L’affaire prend de l’ampleur, le beau-père a avoué, ma mère a fermé les yeux. Retour sur une incroyable affaire judiciaire.

C’est un soir de Mercredi 21 Novembre que les secours sont appelés par la mère, Julie Varlet. La petite est transportée à l’hôpital Sud d’Amiens, où elle arrive inconsciente.
Malgré l’opération pratiquée en urgence, elle restera inconsciente jusqu’à son décès, des suites d’un hématome sous-dural important.

Comme le veut la procédure, les services de Police sont contactés par le centre hospitalier. La mère leur expliquera avec détails que Kléony a été percutée par un véhicule, qui aurait pris la fuite.
Le parquet, saisit de l’affaire, disposera, dès le 22 Novembre, du certificat de décès établi par le médecin légiste chargé de l’autopsie de la jeune défunte.
Il en résulte que bien que le traumatisme ait pu être causé par un choc contre une voiture, la corps de l’enfant présente des coups et autres traces de blessures datant de nombreux jours et sans lien possible avec un éventuel accident (celui décrit par la mère ndlr).
A la suite de cette « découverte », les services de Police se rendent, sur décision du parquet, au domicile familial pour s’assurer de la situation familiale, et notamment celle des 4 autres enfants, âgés de 2, 12, 13 et 14 ans.
La porte leur est ouverte par la mère, et les fonctionnaires constatent des ecchymoses sur les deux enfants les plus âgés, ils trouvent ensuite le seul garçon, dans une chambre, où la mère semblait vouloir le cacher. Personne n’a fait mention de violences, bien que le seul garçon de la fratrie présente de nombreux coups au visage.
Les fonctionnaires sont ensuite attirés par des bruits venant de l’étage du dessus, où ils trouveront le beau père, Cédric Rohaut, 31 ans, caché dans un placard électrique.
Son interpellation sera immédiate.

Les enfants ne tarderont pas à se confier aux enquêteurs, relatant leurs conditions de vie durant depuis le mois de Janvier

  • Plusieurs coups avec des objets
  • projection au sol ou contre les murs
  • Enfermement dans des placards
  • Privation de nourriture
  • Douches froides
  • Humiliations

Ils expliqueront que les sévices prenaient de l’ampleur dans le temps, pendant que la petite Kléony était devenue la « cible préférée » des parents.
Les enfants étaient conditionnés pour ne pas parler de ce qu’ils subissaient autour d’eux. Ils étaient absents de l’école lorsque les traces de coups étaient trop flagrantes, la mère prétextant alors des alitements pour maladies diverses et variées. Ils ne se sont pas confiés à leur père biologique car ils n’ont plus de contact avec lui depuis le mois de Janvier.
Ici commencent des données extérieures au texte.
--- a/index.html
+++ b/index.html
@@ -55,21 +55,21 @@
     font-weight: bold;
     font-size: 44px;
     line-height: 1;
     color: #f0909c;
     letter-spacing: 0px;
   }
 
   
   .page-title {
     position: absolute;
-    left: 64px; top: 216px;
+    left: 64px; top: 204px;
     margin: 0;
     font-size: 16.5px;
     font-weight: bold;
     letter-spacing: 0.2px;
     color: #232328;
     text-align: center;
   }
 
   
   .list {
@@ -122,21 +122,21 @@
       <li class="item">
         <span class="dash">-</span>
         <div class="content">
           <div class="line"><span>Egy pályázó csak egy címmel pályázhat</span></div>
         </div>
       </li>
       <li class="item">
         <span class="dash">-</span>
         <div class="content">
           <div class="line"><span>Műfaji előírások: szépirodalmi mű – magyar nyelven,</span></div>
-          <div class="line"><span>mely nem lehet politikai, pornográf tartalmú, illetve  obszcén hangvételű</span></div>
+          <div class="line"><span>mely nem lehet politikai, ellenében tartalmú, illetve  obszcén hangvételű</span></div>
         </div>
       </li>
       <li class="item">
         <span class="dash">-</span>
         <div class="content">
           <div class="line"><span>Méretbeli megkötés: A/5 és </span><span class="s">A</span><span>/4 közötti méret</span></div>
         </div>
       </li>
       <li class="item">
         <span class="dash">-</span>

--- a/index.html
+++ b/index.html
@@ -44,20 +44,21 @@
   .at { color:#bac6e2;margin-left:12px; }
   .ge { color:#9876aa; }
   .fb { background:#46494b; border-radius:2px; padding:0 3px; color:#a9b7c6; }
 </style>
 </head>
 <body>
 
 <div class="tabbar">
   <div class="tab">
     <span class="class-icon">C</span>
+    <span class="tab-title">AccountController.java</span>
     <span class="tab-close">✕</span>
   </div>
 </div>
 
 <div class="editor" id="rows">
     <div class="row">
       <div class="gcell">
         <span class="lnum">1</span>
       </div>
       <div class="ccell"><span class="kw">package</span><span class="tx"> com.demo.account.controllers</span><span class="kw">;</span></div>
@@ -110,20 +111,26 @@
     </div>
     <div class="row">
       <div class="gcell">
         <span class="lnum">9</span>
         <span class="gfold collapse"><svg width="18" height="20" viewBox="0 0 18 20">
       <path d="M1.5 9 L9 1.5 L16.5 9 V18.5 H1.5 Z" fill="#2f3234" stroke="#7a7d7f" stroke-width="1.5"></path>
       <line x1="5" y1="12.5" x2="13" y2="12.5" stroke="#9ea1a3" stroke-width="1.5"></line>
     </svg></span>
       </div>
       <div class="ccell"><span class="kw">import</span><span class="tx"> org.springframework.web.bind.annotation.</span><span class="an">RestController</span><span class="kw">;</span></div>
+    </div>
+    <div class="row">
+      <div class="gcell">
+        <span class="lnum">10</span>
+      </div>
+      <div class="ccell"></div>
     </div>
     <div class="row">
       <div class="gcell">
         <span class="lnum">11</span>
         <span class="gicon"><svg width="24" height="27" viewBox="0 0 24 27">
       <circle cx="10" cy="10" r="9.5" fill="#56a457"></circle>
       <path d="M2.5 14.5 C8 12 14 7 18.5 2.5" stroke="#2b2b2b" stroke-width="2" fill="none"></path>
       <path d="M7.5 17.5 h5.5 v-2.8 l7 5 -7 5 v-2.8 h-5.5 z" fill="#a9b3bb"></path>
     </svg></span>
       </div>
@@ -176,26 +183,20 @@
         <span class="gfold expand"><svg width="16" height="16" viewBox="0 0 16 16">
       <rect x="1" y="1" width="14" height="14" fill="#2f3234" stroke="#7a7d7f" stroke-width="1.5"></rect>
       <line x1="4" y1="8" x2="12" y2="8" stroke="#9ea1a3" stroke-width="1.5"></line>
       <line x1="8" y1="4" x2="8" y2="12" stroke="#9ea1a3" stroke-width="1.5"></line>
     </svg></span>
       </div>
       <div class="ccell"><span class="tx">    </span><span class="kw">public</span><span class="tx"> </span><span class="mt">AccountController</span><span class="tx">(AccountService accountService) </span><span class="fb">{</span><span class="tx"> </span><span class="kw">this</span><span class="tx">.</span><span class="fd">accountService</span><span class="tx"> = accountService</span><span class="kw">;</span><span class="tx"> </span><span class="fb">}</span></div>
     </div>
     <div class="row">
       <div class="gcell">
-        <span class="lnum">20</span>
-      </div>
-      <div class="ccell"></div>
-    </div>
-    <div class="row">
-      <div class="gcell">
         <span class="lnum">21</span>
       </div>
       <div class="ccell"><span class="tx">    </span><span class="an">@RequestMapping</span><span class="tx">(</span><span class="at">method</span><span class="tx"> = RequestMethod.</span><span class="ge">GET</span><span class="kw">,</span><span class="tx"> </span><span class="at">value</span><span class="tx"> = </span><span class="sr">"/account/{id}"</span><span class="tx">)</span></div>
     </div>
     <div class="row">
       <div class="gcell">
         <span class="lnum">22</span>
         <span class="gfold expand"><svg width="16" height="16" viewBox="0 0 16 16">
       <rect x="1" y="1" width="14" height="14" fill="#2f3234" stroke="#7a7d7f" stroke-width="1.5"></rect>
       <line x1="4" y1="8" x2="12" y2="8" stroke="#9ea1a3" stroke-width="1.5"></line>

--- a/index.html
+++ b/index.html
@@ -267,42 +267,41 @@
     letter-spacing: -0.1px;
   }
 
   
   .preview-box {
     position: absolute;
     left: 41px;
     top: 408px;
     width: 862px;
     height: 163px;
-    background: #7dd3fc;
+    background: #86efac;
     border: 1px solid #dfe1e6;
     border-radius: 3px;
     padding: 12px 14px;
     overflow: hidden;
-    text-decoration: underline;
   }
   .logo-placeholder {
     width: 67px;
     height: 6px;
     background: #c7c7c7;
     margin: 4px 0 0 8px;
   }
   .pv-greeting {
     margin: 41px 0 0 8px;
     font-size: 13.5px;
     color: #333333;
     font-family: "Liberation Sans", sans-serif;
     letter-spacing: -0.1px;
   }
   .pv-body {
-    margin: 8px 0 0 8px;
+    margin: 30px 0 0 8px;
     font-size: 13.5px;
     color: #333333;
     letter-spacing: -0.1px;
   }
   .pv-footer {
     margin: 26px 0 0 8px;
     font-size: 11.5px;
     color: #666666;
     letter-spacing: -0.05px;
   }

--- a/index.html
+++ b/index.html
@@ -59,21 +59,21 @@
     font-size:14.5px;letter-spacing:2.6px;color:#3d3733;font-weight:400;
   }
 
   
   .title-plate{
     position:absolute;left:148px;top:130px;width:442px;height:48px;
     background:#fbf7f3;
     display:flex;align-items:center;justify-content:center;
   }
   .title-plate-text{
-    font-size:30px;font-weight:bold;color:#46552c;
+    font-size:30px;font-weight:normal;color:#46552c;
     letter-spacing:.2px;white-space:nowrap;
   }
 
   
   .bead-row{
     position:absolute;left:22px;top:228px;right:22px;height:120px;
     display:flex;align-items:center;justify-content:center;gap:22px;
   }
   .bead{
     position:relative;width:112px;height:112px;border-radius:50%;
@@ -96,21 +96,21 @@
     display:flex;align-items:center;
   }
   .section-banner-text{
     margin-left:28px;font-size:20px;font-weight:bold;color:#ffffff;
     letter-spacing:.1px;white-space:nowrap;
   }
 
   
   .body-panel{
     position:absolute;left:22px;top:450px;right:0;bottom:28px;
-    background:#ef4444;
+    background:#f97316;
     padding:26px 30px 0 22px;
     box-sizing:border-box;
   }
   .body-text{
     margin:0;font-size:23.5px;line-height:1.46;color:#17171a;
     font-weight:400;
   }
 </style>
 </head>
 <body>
Au mois de Février, une parent d’élève avait effectuée un signalement car la plus âgée des enfants (14 ans) présentait des coups, infligés par le beau-père. L’adolescente ne fera pas mention des violences habituelles subies. La mère disait être célibataire, ce qui explique que l’homme, alors recherché, n’avait pas pu être entendu dans le cadre de ce signalement.
Le 16 Novembre, soit 5 jours avant l’arrivée de la petite Kléony aux urgences, une des 3 grandes avait eu le poignet cassé des suites des violences.
La mère avait alors expliqué la fracture par un vol avec violence.

Son lourd passé de délinquant multirécidiviste le rattrape pour des faits similaires de vol & violences. Il était recherché pour purger une peine de 25 mois, et sa dernière peine date du 12 Octobre 2017 pour des violences et menaces envers son ancienne compagne. Julie Varlet l’aide alors à échapper aux poursuites. 4 adresses connues, mais l’adresse actuelle n’était révélée que le 18 Novembre. Sans emploi, les deux individus s’alcoolisaient et se droguaient.

Le beau-père finira par reconnaître les faits qui lui sont reprochés, accusant la turbulence des enfants et l’incapacité d’éducation de la mère.
La mère quant à elle reconnaît avoir été présente pendant les sévices, et avoir infligée des claques et autres coups sur demande du concubin, qui la frappait également (selon ses déclarations).

C’est désormais entre les mains d’un juge d’instruction que l’affaire sera jugée.
Le beau-père encours la réclusion criminelle à perpétuité pour actes de barbarie et torture sur les 3 plus grands, et violences habituelles sur l’ensemble de la fratrie.
La mère, quant à elle, encours 30 ans de prison pour non assistance à personne en danger, violences habituelles, non empêchement de crime, fausses déclarations et dénonciation de délits imaginaires.